Nueve meses después de la irrupción del coronavirus, apagados los ecos de los aplausos que, desde el inicio del primer confinamiento y hasta mediados de mayo, miles de españoles dedicaban cada noche a los sanitarios, y amarilleadas las fotos de la entrega del Premio Princesa de Asturias al colectivo, en octubre, por su entrega en la lucha contra el coronavirus, los profesionales siguen jugándosela cada día. Sin descanso. Olga González Alemán, jerezana especializada en Medicina Intensiva, está agotada. No se ha tomado vacaciones desde que decidió aceptar un puesto en el Hospital Gregorio Marañón de Madrid en lo más crudo de la crisis sanitaria. “Había que ayudar”, dice, sin arrepentirse de la decisión adoptada, pero reconoce que la situación que encontró “fue horrible”. A principios de abril, la capital tenía sus centros sanitarios colapsados. “Había miles de pacientes, descontrol y pánico”, relata.
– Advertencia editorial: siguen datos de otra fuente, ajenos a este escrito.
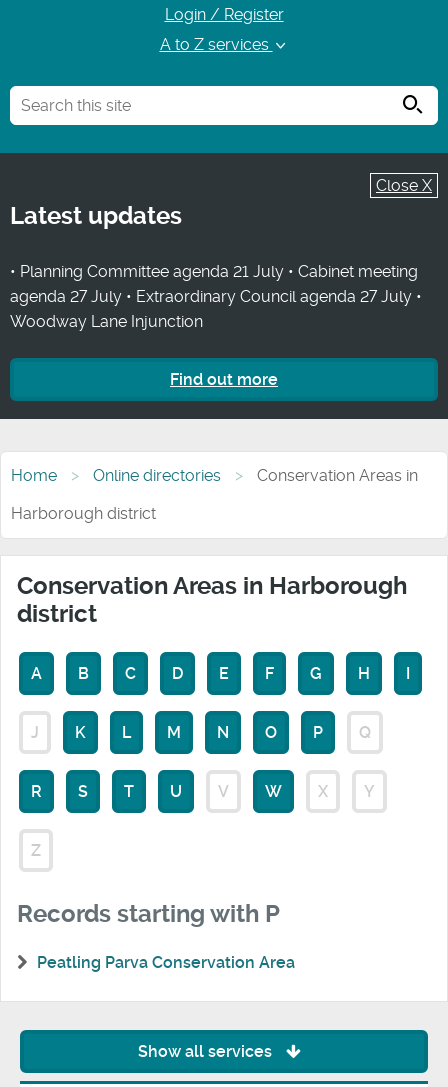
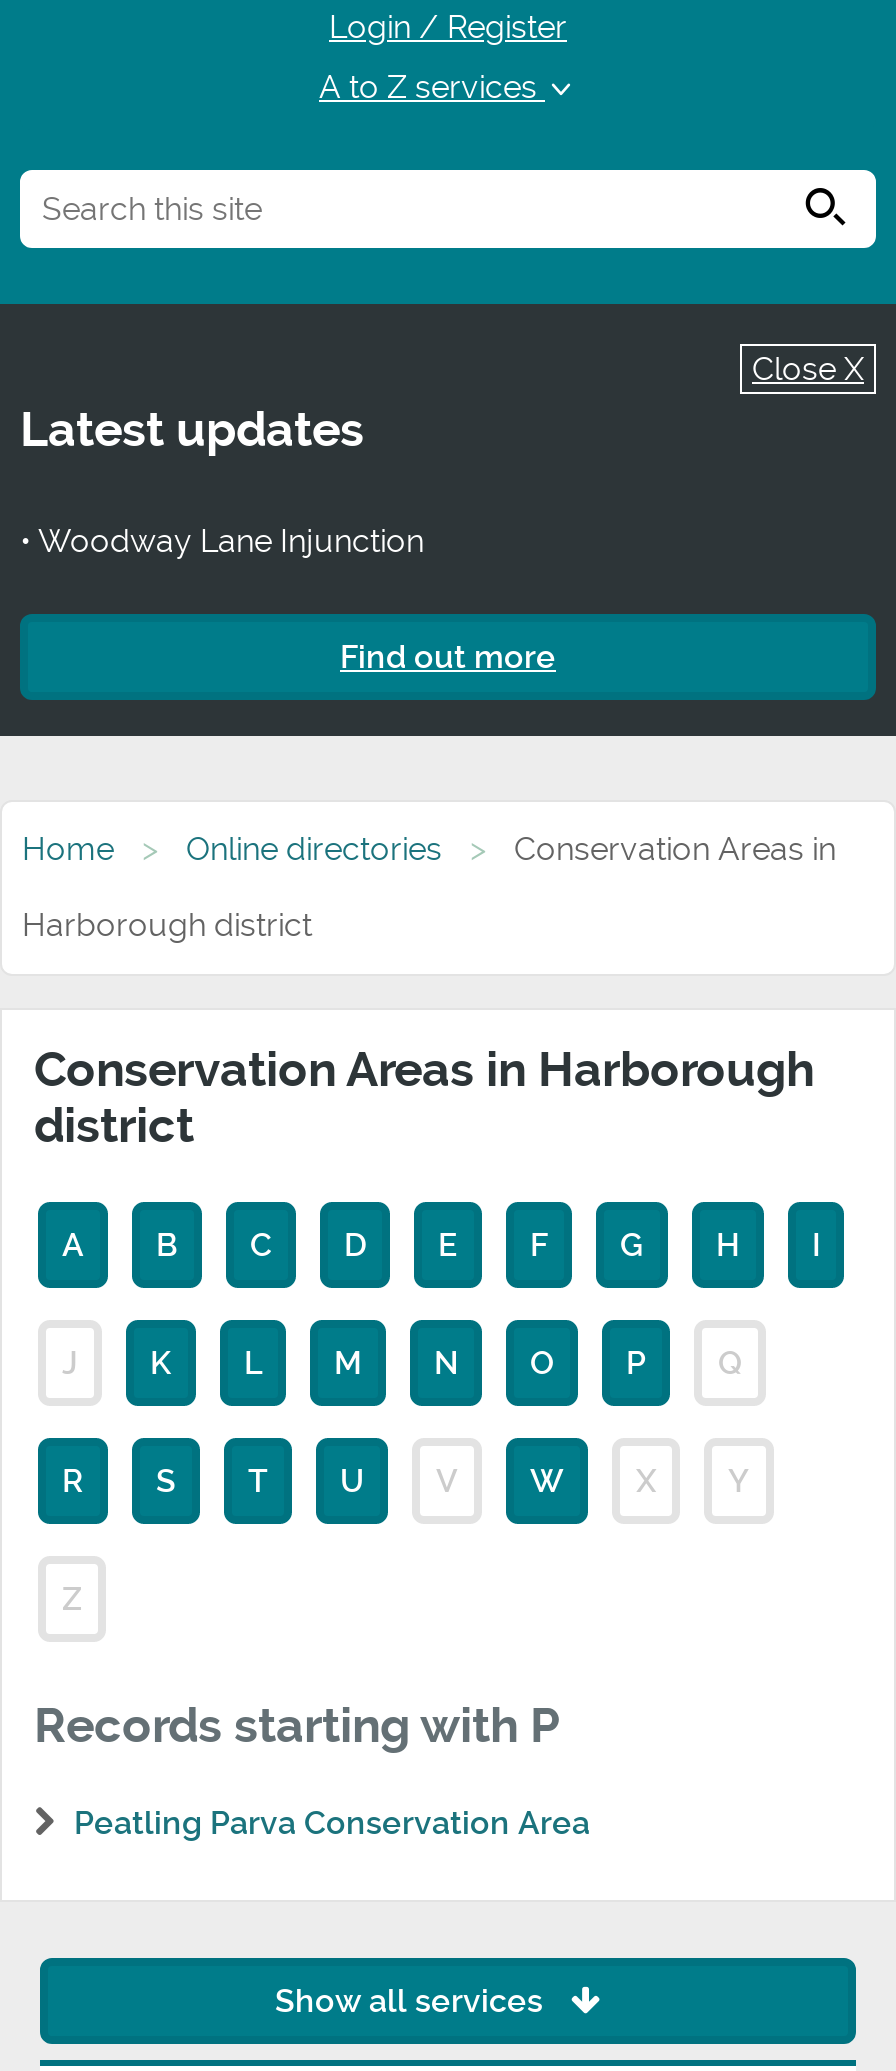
- • Planning Committee agenda 21 July • Cabinet meeting
- agenda 27 July • Extraordinary Council agenda 27 July •
- Woodway Lane Injunction
+ • Woodway Lane Injunction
En Cádiz, sin la misma presión hospitalaria, la falta de equipos de protección individual (EPI) marcó las primeras semanas de la pandemia. Facultativos y enfermeros, consductores de ambulancia, administrativos y celadores tuvieron que improvisar con bolsas de basura, gorros o pantallas protectoras enviadas altruistamente por vecinos y empresas o comprarlos ellos mismos. Los primeros EPI no llegaron hasta finales de marzo. Pero, tanto el Gobierno central, como el Servicio Andaluz de Salud (SAS), obligado a retirar hasta tres modelos de mascarillas facilitadas a los sanitarios en 72 horas, no ofrecían garantías en el material suministrado.
La falta de seguridad era permanente e insorportable. Olga sufrió pesadillas. Cada día atendía a pacientes con un muy mal pronóstico. “Estamos acostumbrados a enfrentarnos a la muerte”, afirma, pero el Covid-19 es muy cruel. Destruye. Rodeada de pacientes entubados, acabó sufriendo pesadillas que solo remitieron cuando volvió a su ciudad natal para, sin solución de continuidad, incorporarse al equipo del Hospital Puerta del Mar.
El verano dio una tregua, pero el mal sueño regresa. La segunda ola vuelve a poner a prueba los nervios del persona y un modelo de sanidad cuyas costuras no han soportado el peso de la crisis sanitaria hasta ahora. “Antes del coronavirus, cada invierno, las unidades de cuidados intensivos (UCI) ya estaban al límite”, remarca. Faltaban camas y manos. Los contratos son precarios. Las administraciones siguen sin aprender la lección. Y la tercera ola es inevitable, advierte Olga. La relajación de las restricciones en Navidad pasará factura, vaticina. Pero también advierte sobre el efecto perverso de la vacunación, que puede generar una irreal sensación de invulnerabilidad. El virus sigue ahí. Solo en Cádiz, algo más de un millar de profesionales sanitarios se ha infectado. Fuera de los centros hospitalarios, la provincia supera ampliamente los 30.000 casos. Olga ha esquivado la enfermedad hasta el momento y está dispuesta a dar la batalla. Sin aplausos, sin reconocimientos. Con la esperanza de que más pronto que tarde todo esto acabe. Pero la irresponsabilidad tiene un coste que están pagando muy especialmente sus colegas y ella misma. Conviene no olvidarlo.